WHAT IS NEEDED: Pick every line from the data below that contains the string "progress" and copy it.

(Extracted records)
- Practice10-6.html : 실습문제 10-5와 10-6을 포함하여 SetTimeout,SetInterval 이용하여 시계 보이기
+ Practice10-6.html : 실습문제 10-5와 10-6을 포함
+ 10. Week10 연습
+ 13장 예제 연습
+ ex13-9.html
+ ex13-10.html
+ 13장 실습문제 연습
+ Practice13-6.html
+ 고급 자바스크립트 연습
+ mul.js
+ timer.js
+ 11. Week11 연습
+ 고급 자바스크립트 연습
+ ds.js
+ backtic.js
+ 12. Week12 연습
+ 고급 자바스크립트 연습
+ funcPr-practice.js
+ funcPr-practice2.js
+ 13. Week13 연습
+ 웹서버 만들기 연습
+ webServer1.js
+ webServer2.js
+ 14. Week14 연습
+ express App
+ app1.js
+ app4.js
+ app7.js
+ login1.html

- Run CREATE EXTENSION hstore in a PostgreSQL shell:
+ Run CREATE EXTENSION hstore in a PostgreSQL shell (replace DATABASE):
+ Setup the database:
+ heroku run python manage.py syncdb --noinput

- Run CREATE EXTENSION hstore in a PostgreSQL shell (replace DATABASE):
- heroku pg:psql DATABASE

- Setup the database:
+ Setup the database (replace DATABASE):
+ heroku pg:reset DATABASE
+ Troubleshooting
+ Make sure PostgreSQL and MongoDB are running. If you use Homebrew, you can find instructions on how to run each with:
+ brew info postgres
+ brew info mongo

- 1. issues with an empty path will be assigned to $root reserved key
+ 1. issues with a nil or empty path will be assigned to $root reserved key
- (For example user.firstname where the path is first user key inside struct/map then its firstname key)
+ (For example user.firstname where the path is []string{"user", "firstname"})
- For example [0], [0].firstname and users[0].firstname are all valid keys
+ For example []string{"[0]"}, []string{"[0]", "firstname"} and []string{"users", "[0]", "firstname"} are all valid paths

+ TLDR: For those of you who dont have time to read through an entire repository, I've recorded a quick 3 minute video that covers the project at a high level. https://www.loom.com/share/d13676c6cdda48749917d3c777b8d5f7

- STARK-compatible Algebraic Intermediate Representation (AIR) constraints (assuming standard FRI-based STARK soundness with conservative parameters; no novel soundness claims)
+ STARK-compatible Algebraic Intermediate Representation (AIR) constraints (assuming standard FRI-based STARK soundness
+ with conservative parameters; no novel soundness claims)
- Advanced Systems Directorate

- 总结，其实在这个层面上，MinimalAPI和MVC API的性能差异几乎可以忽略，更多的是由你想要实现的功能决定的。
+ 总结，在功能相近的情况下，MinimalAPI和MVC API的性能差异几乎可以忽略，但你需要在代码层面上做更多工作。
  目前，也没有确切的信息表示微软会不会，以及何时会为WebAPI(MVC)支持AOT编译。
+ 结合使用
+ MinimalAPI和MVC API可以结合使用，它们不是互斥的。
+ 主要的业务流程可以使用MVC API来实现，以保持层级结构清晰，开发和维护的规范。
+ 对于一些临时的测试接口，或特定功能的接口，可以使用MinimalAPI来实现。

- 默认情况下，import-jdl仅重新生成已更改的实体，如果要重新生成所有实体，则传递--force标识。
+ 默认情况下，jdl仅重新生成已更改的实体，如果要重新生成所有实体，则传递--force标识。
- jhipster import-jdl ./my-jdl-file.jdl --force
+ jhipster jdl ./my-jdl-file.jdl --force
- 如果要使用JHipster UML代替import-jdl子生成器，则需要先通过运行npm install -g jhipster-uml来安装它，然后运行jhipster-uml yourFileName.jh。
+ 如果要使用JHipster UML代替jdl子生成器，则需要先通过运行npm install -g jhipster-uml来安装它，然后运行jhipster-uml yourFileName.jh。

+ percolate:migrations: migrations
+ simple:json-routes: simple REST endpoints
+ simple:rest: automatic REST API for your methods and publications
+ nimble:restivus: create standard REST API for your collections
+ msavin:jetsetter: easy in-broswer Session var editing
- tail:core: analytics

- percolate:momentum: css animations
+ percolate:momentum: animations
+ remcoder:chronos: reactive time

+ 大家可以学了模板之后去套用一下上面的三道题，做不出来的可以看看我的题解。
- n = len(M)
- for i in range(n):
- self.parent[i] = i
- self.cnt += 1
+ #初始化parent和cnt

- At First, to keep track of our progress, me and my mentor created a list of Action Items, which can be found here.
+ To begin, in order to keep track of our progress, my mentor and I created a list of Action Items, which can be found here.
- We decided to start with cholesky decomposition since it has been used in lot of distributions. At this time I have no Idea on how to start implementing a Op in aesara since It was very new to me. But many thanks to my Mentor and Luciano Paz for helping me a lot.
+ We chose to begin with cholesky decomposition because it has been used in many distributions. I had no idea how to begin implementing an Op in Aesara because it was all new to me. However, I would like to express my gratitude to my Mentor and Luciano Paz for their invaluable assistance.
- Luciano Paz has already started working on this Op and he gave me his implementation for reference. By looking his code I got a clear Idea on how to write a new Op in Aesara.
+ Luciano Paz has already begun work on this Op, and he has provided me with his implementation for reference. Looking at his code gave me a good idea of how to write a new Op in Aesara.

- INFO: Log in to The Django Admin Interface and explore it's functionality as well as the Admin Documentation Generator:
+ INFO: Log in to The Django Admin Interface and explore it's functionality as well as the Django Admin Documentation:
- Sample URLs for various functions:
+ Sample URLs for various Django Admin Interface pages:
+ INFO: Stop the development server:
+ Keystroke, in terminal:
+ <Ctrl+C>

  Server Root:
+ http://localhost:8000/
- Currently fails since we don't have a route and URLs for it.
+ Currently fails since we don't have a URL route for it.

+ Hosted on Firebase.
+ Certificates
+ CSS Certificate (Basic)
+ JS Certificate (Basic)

SOLUTION FOR THIS PROBLEM:
- At First, to keep track of our progress, me and my mentor created a list of Action Items, which can be found here.
+ To begin, in order to keep track of our progress, my mentor and I created a list of Action Items, which can be found here.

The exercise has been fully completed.